• [Your task]
Go through the records line by line and work out how many lines hold the word "Liberation". Answer with the number only.

(Records excerpted from a collection)
==========
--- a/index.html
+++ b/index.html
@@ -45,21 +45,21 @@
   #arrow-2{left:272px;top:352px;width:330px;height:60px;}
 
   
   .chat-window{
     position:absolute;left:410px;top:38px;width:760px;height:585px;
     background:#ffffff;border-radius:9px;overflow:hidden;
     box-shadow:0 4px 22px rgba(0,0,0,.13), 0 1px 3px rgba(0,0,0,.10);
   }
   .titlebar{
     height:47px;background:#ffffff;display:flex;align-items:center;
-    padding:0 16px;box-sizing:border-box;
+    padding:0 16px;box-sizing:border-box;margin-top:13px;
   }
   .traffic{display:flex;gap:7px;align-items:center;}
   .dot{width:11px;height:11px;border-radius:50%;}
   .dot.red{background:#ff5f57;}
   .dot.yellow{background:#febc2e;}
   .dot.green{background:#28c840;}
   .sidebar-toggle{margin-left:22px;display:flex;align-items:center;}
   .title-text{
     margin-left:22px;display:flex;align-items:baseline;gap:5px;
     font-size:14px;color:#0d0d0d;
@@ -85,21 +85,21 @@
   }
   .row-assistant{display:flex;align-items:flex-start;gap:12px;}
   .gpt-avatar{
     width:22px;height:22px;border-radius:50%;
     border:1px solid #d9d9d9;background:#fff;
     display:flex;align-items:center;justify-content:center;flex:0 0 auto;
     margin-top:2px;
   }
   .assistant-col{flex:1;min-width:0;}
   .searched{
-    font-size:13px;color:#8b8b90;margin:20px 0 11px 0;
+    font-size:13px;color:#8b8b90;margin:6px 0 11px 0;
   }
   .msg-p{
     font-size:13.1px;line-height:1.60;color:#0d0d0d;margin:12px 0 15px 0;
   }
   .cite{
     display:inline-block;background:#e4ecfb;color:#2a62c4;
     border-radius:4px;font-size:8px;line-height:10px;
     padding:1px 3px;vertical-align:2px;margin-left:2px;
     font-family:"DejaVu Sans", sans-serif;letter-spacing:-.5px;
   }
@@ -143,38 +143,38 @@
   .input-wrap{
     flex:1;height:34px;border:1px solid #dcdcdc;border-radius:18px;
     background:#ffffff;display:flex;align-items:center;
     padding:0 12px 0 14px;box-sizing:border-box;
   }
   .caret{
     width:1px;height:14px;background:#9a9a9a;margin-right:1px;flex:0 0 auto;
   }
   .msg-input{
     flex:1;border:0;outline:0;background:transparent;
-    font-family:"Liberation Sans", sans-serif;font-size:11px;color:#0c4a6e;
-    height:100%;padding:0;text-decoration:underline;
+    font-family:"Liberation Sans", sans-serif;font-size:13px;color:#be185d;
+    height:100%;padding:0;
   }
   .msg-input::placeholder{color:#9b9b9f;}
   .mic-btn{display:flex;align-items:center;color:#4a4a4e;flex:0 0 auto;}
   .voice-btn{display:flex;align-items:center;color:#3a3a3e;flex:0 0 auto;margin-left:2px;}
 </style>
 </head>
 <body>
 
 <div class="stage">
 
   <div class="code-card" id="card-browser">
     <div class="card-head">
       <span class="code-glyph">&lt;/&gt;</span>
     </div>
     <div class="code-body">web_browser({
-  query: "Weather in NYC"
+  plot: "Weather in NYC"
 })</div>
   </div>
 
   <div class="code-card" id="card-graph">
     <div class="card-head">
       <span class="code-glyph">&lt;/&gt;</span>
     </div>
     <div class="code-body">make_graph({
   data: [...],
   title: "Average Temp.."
==========
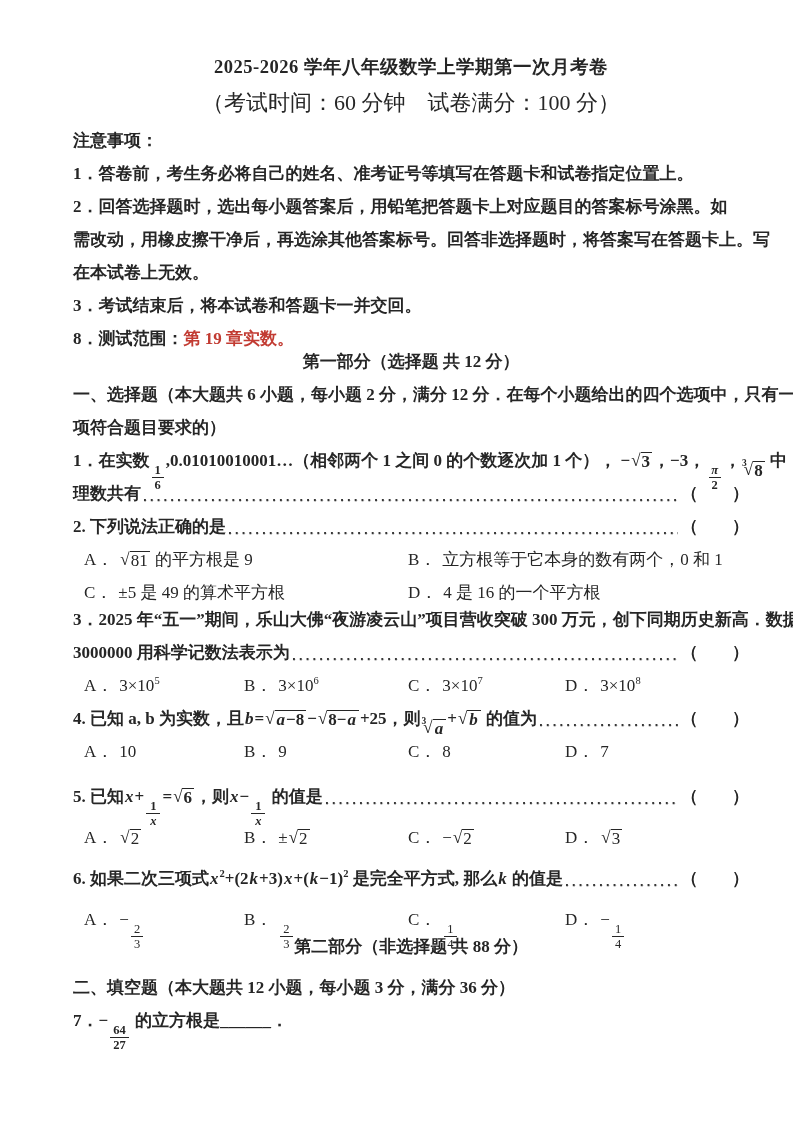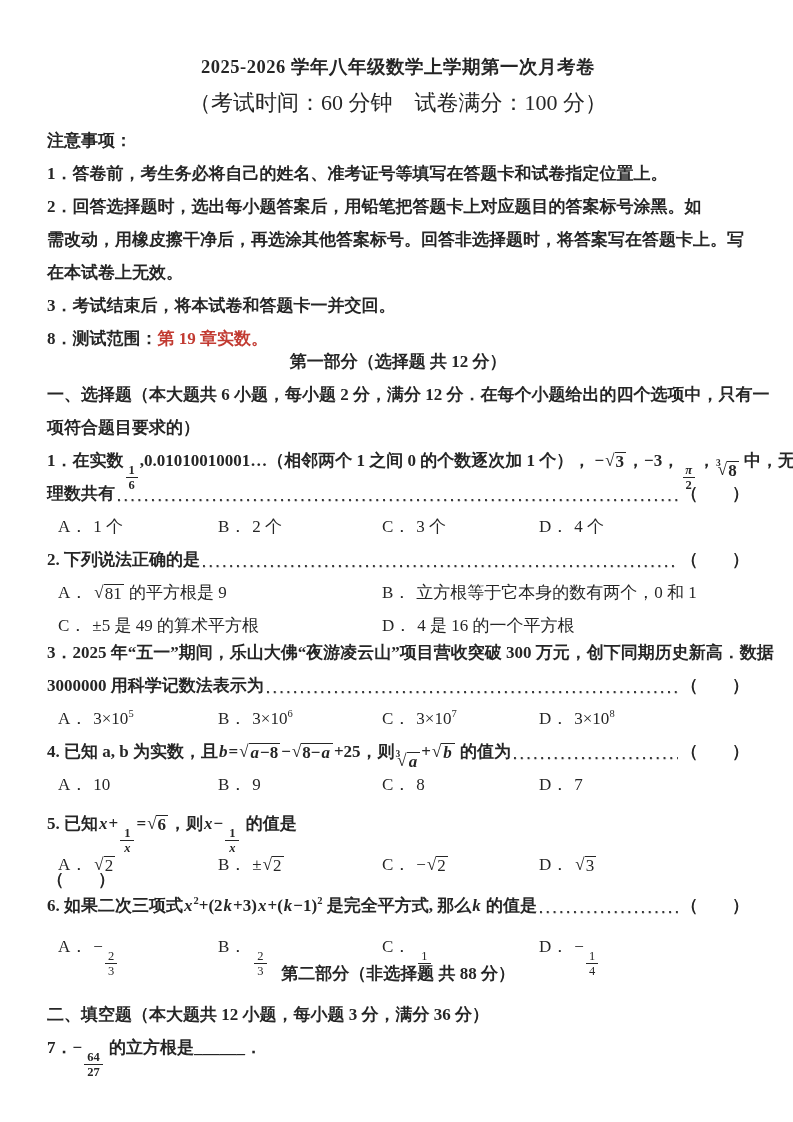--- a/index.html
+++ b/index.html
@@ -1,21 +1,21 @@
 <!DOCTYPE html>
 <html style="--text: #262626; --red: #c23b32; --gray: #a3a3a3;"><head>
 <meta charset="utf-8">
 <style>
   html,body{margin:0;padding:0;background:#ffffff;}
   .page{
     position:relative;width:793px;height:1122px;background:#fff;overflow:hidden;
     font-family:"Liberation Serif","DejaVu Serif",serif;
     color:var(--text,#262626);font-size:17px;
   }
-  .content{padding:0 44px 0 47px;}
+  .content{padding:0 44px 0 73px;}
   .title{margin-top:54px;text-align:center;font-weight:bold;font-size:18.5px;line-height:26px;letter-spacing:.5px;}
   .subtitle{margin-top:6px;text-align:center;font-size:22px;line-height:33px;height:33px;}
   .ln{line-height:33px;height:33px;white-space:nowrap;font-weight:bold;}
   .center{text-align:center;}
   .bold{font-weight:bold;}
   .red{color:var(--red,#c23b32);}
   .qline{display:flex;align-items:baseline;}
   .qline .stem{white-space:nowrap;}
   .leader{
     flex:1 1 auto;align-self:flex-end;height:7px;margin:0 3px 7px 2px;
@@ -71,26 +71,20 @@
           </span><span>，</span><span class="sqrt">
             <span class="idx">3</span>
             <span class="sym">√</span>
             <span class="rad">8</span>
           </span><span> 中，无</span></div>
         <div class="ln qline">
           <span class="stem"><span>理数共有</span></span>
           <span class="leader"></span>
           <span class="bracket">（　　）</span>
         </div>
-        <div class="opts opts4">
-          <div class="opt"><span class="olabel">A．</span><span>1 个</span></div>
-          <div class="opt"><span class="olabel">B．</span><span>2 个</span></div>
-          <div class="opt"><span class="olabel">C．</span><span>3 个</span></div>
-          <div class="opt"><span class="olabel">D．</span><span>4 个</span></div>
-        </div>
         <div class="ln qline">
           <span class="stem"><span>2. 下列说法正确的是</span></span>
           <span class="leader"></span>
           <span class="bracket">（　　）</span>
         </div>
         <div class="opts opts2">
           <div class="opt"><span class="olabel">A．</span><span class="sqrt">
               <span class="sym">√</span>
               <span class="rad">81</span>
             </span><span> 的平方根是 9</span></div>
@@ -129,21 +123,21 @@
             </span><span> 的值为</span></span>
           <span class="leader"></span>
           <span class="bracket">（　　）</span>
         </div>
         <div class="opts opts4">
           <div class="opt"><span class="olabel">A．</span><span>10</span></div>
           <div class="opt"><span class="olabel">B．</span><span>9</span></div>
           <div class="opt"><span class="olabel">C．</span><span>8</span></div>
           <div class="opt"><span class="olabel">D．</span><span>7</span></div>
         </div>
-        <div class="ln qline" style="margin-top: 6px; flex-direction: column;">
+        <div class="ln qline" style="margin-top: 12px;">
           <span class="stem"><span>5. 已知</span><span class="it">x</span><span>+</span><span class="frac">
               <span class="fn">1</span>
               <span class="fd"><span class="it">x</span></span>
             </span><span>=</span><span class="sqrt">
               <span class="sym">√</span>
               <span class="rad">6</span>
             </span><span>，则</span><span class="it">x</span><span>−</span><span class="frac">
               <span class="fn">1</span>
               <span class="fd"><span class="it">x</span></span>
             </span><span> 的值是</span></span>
==========
• [Response for this exercise]
3